I'm using the cut
function to split my data into groups using the max/min range. here is an example of the code that I am using:
# sample data frame - used to identify intial groups
testdf <- data.frame(a = c(1:100), b = rnorm(100))
# split into groups based on ranges
k <- 20 # number of groups
# split into groups, keep code
testdf$groupCode <- cut(testdf$b, breaks = k, labels = FALSE)
# store factor information
testdf$group <- cut(testdf$b, breaks = k)
head(testdf)
I want to use the factor groupings identified to split another data frame up, but I'm not sure how to use factors to deal with this.
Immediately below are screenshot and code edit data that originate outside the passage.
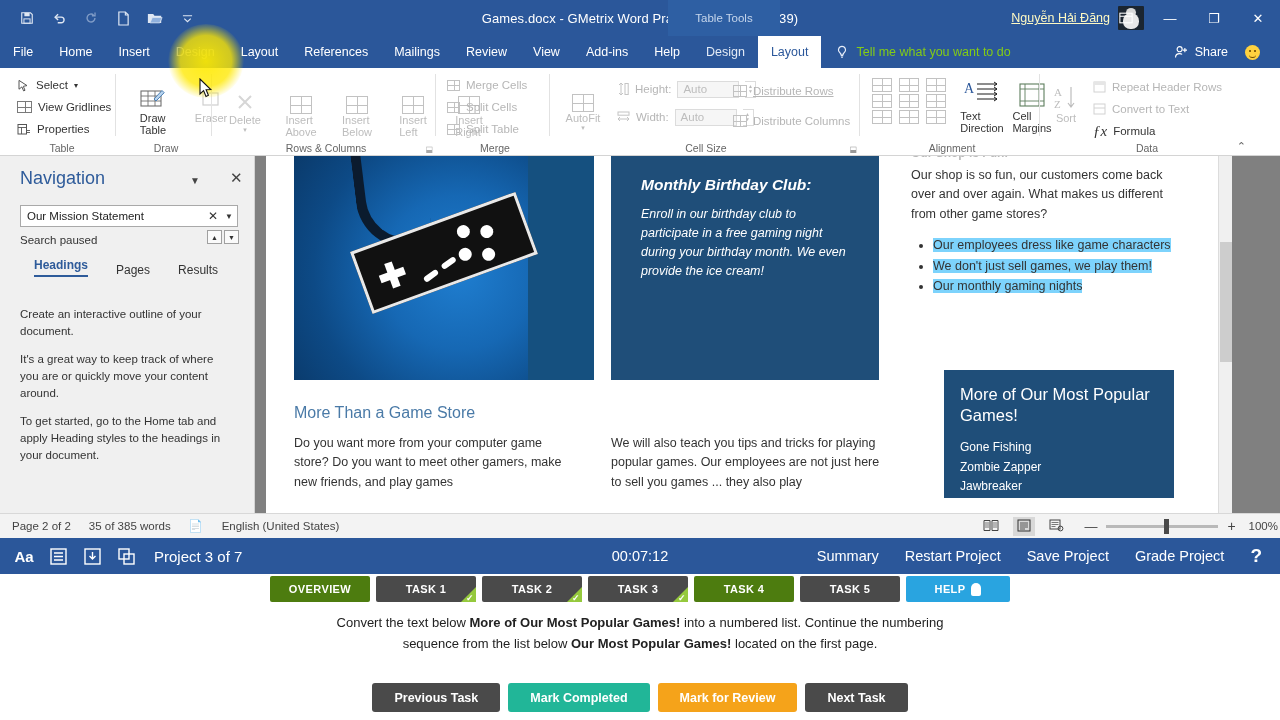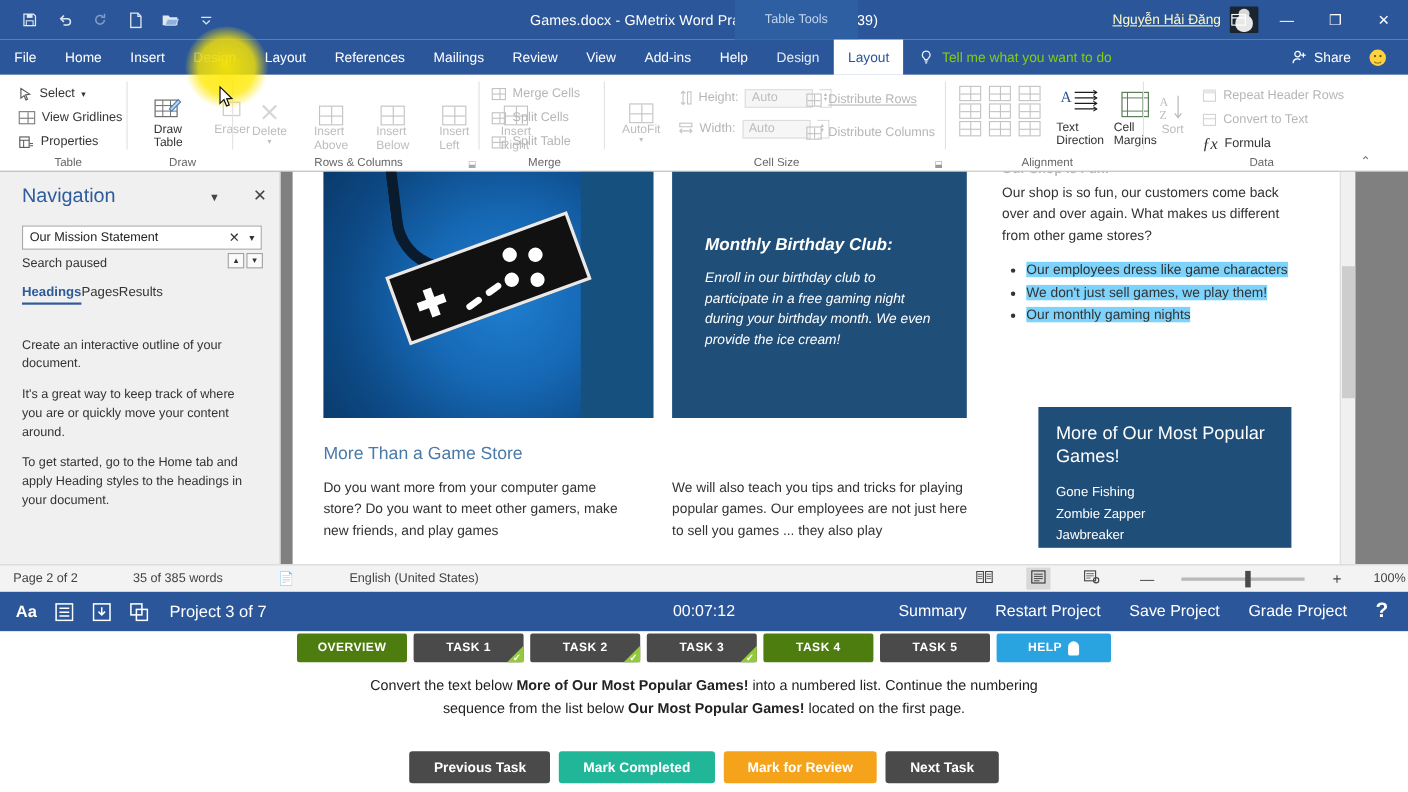"Monthly Birthday Club:" .bluebox { padding: 58px 26px 0 30px -> 20px 26px 0 30px }
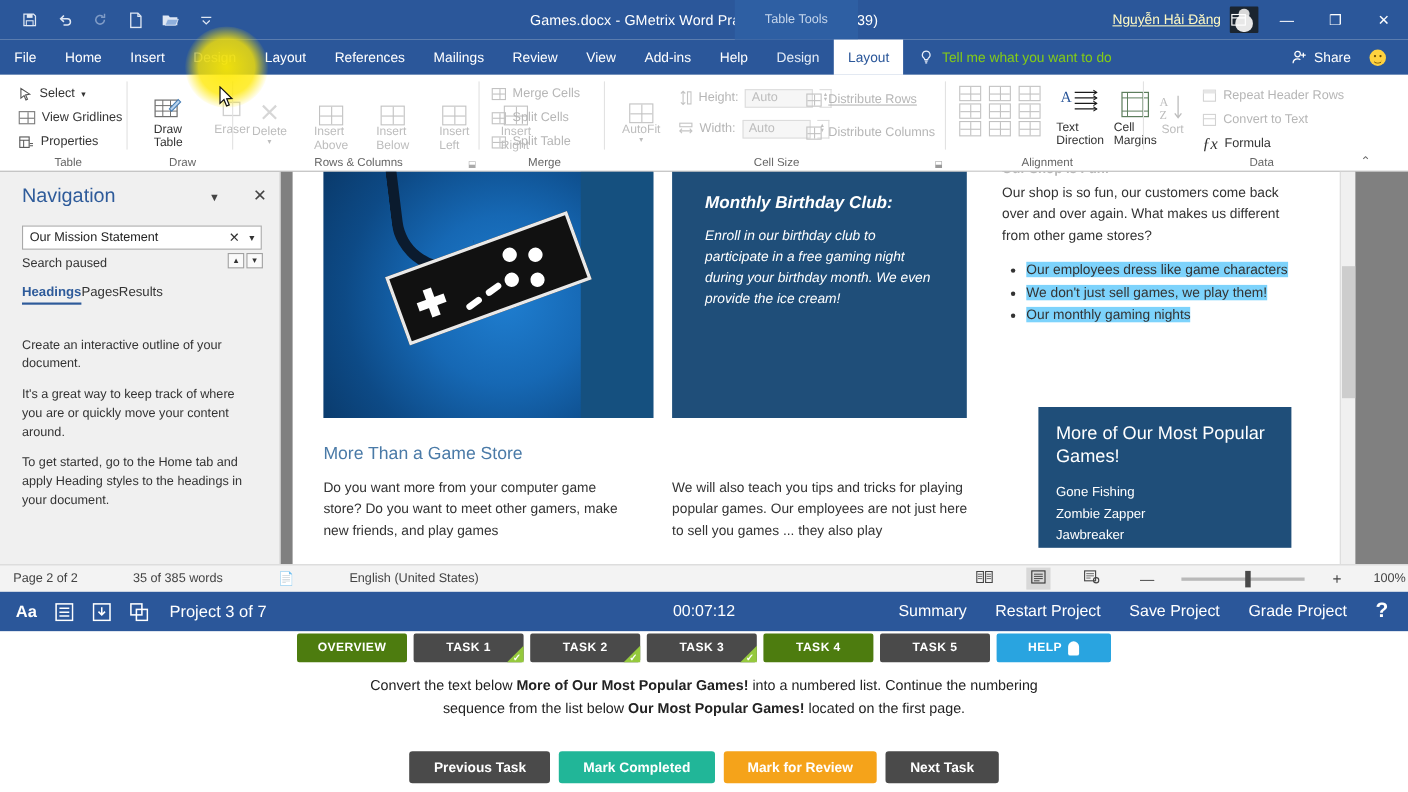"Headings" .navtabs { align-items: none -> flex-end; gap: none -> 28px; left: 20px -> 34px }
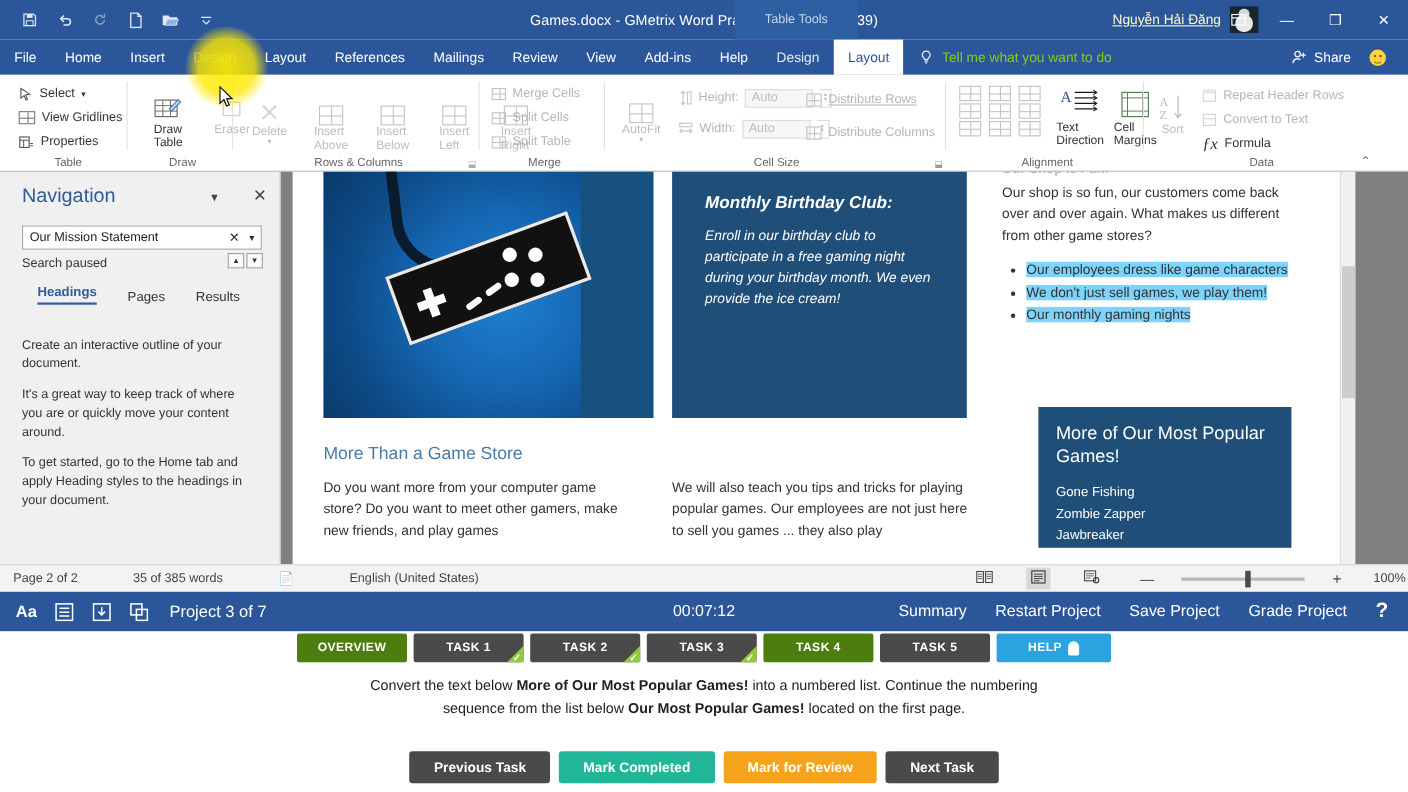"Page 2 of 2" .statusbar { gap: 16px -> none }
I think my code structure should be roughly as follows:
# this is the data I want to categorize based on previous groupings
datadf <- data.frame(a = c(1:100), b = rnorm(100))
datadf$groupCode <- function(x){return(groupCode)}
I see that the factor data is structure as follows, but I don't know how to use it properly:
testdf$group[0]
factor(0)
20 Levels: (-2.15,-1.91] (-1.91,-1.67] (-1.67,-1.44] (-1.44,-1.2] ... (2.34,2.58]
Two functions that I have been experimenting with (but which do not work) are as follows:
# get group code
nearestCode <- function( number, groups ){
return( which( abs( groups-number )== min( abs(groups-number) ) ) )
}
nearestCode(7, testdf$group[0])
And also experimenting with the which
function.
which(7, testdf$group[0])
What is the best way of identifying groupings and applying them to another dataframe?